Revision tracking records:
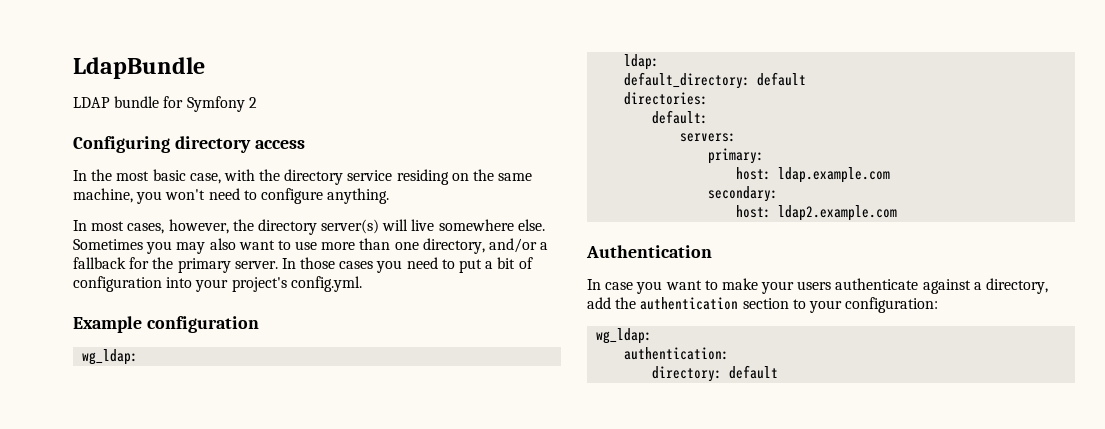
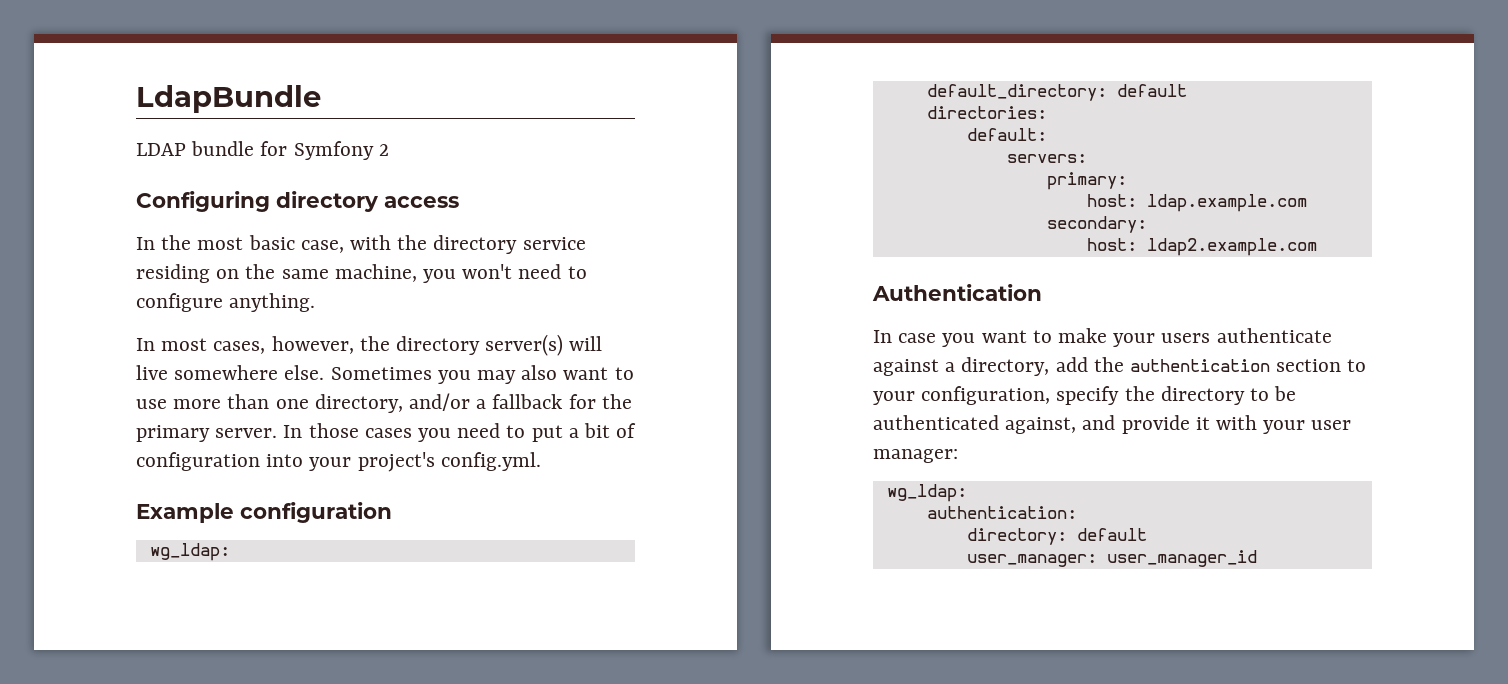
[624,54,660,70] // ldap: -> (230, 552) none
[845,297,939,313] configuration: -> [921,386,1297,405] [873,415,1352,434] [873,449,958,463] configuration, specify the directory to be authenticated against, and provide it with your user manager:
(779, 372) none -> [966,550,1257,567] // user_manager: user_manager_id

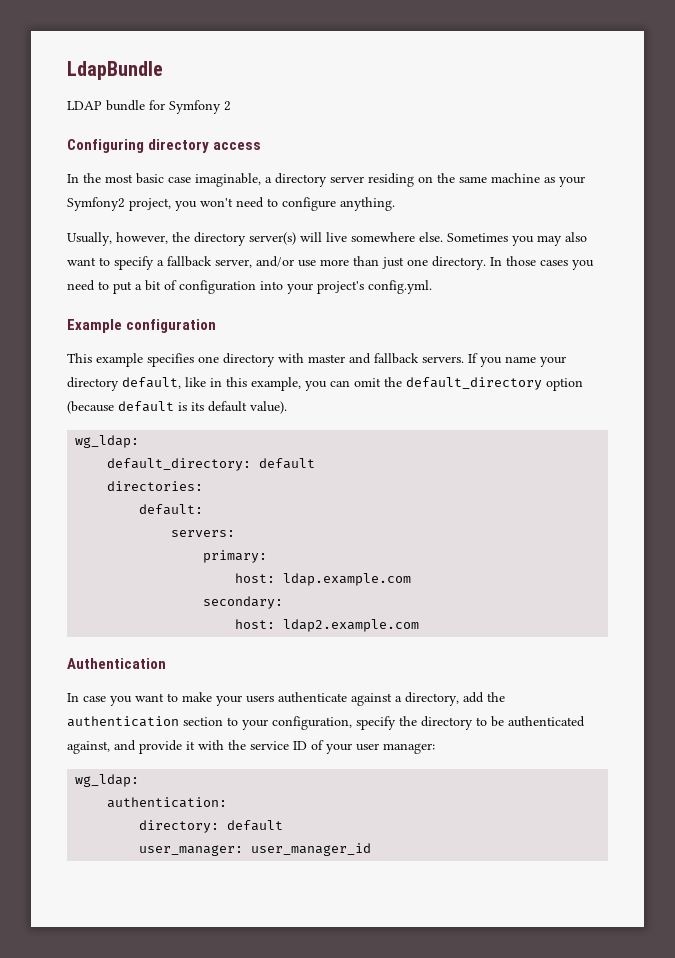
[300,235,586,254] [136,264,417,283] case, with the directory service residing on the same machine, -> [168,173,585,187] [67,197,171,211] case imaginable, a directory server residing on the same machine as your Symfony2 project,
[136,338,266,354] In most cases, -> [67,232,112,246] Usually,
[136,393,632,413] [136,425,278,442] use more than one directory, and/or a fallback for the primary server. -> [114,256,486,270] specify a fallback server, and/or use more than just one directory.
(392, 512) none -> [67,353,566,367] [67,377,583,391] [67,401,287,414] // This example specifies one directory with master and fallback servers. If you name your directory default, like in this example, you can omit the default_directory option (because default is its default value).
(1258, 422) none -> [228,740,324,750] the service ID of

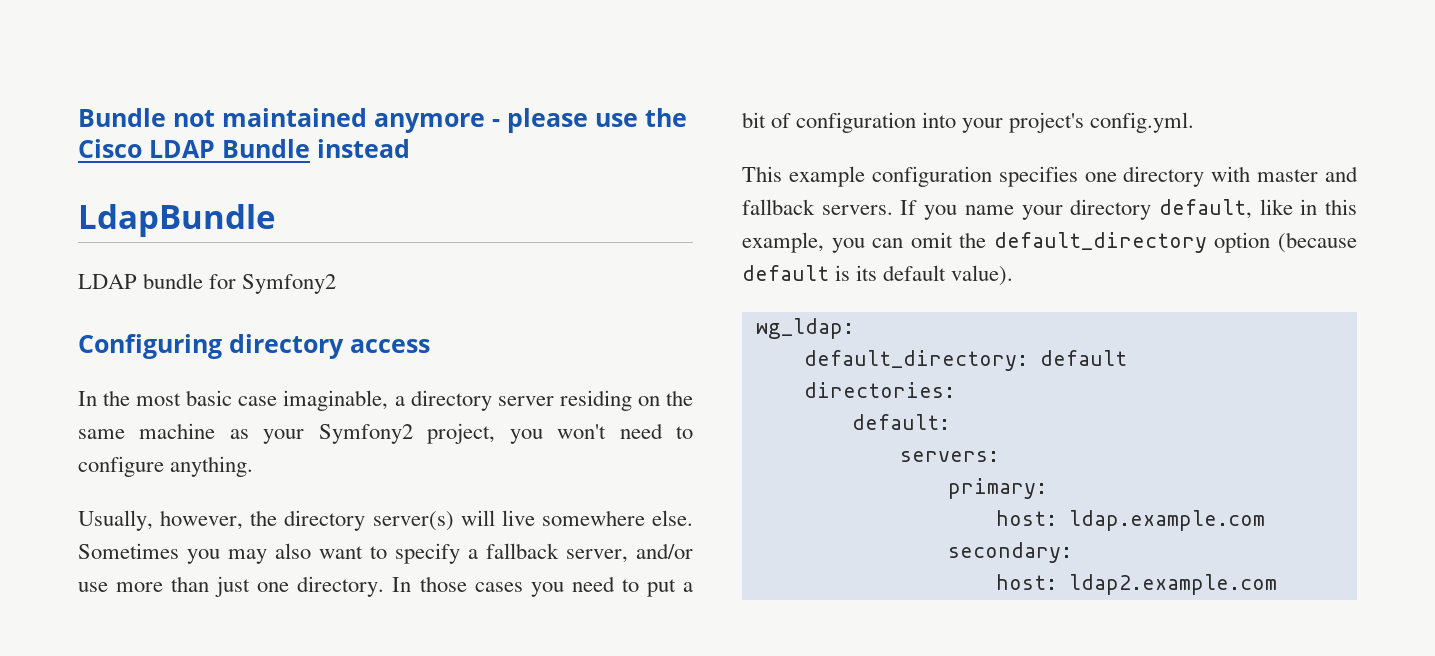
(67, 70) none -> [78,108,687,133] [78,139,410,158] Bundle not maintained anymore - please use the Cisco LDAP Bundle instead //
[169,100,231,114] Symfony 2 -> [242,274,337,294] Symfony2
[67,319,217,333] // Example configuration -> (1195, 122) none
(143, 360) none -> [871,166,992,187] configuration
[67,658,166,669] [67,692,505,706] [67,716,585,730] [67,740,435,754] [75,774,140,787] [107,797,228,808] [139,820,284,833] [139,843,372,856] // Authentication // In case you want to make your users authenticate against a directory, add the authentication section to your configuration, specify the directory to be authenticated against, and provide it with the service ID of your user manager: // wg_ldap: // authentication: // directory: default // user_manager: user_manager_id -> (1277, 584) none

● Description of the task
Return the lines above, from the one containing "(143, 360) none" to the end, exactly as they stand.

● Solution below
(143, 360) none -> [871,166,992,187] configuration
[67,658,166,669] [67,692,505,706] [67,716,585,730] [67,740,435,754] [75,774,140,787] [107,797,228,808] [139,820,284,833] [139,843,372,856] // Authentication // In case you want to make your users authenticate against a directory, add the authentication section to your configuration, specify the directory to be authenticated against, and provide it with the service ID of your user manager: // wg_ldap: // authentication: // directory: default // user_manager: user_manager_id -> (1277, 584) none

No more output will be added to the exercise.